In the entries that follow, find the line containing "- Given I use a screen reader when"; from there, copy every line exactly through the line containing "and form controls, Then".
====================
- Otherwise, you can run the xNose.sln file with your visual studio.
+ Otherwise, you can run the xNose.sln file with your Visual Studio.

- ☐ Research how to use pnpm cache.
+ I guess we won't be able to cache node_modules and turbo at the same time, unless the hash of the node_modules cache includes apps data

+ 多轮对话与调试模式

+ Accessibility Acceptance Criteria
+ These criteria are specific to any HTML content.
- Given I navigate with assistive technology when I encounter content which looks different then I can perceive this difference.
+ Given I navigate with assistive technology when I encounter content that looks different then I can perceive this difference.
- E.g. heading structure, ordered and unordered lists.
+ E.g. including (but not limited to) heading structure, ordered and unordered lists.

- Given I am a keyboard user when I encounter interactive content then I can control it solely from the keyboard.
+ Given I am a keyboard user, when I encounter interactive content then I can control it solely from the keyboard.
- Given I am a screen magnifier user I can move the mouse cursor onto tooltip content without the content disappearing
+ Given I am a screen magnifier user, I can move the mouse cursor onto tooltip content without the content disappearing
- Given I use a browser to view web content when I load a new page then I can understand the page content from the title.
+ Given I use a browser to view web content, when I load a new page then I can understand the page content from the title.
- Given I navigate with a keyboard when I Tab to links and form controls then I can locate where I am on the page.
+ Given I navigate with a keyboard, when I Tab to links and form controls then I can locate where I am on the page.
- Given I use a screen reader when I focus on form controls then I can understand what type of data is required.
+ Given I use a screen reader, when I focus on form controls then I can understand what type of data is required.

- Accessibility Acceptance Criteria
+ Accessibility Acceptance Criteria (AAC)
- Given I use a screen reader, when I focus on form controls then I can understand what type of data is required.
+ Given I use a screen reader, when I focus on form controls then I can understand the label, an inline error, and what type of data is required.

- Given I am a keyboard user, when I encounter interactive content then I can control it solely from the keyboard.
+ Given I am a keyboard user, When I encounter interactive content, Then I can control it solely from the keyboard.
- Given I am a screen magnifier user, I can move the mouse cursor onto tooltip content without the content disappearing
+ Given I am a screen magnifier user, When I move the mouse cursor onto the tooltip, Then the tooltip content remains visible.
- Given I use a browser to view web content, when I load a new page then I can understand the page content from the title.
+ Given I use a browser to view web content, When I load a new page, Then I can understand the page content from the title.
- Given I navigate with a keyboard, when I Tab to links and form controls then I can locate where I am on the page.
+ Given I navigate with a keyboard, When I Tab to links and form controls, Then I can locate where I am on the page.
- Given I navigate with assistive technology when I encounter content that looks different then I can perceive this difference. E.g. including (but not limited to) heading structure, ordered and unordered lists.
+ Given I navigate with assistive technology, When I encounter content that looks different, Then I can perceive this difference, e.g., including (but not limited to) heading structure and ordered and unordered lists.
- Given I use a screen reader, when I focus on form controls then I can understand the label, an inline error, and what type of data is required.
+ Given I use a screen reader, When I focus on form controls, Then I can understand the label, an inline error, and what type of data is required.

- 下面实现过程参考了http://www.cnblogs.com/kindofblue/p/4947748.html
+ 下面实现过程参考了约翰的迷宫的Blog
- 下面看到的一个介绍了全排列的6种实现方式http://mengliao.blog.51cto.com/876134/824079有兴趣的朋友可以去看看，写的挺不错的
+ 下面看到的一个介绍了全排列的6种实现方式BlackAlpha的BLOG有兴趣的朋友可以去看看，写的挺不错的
====================
Result:
- Given I use a screen reader when I focus on form controls then I can understand what type of data is required.
+ Given I use a screen reader, when I focus on form controls then I can understand what type of data is required.

- Accessibility Acceptance Criteria
+ Accessibility Acceptance Criteria (AAC)
- Given I use a screen reader, when I focus on form controls then I can understand what type of data is required.
+ Given I use a screen reader, when I focus on form controls then I can understand the label, an inline error, and what type of data is required.

- Given I am a keyboard user, when I encounter interactive content then I can control it solely from the keyboard.
+ Given I am a keyboard user, When I encounter interactive content, Then I can control it solely from the keyboard.
- Given I am a screen magnifier user, I can move the mouse cursor onto tooltip content without the content disappearing
+ Given I am a screen magnifier user, When I move the mouse cursor onto the tooltip, Then the tooltip content remains visible.
- Given I use a browser to view web content, when I load a new page then I can understand the page content from the title.
+ Given I use a browser to view web content, When I load a new page, Then I can understand the page content from the title.
- Given I navigate with a keyboard, when I Tab to links and form controls then I can locate where I am on the page.
+ Given I navigate with a keyboard, When I Tab to links and form controls, Then I can locate where I am on the page.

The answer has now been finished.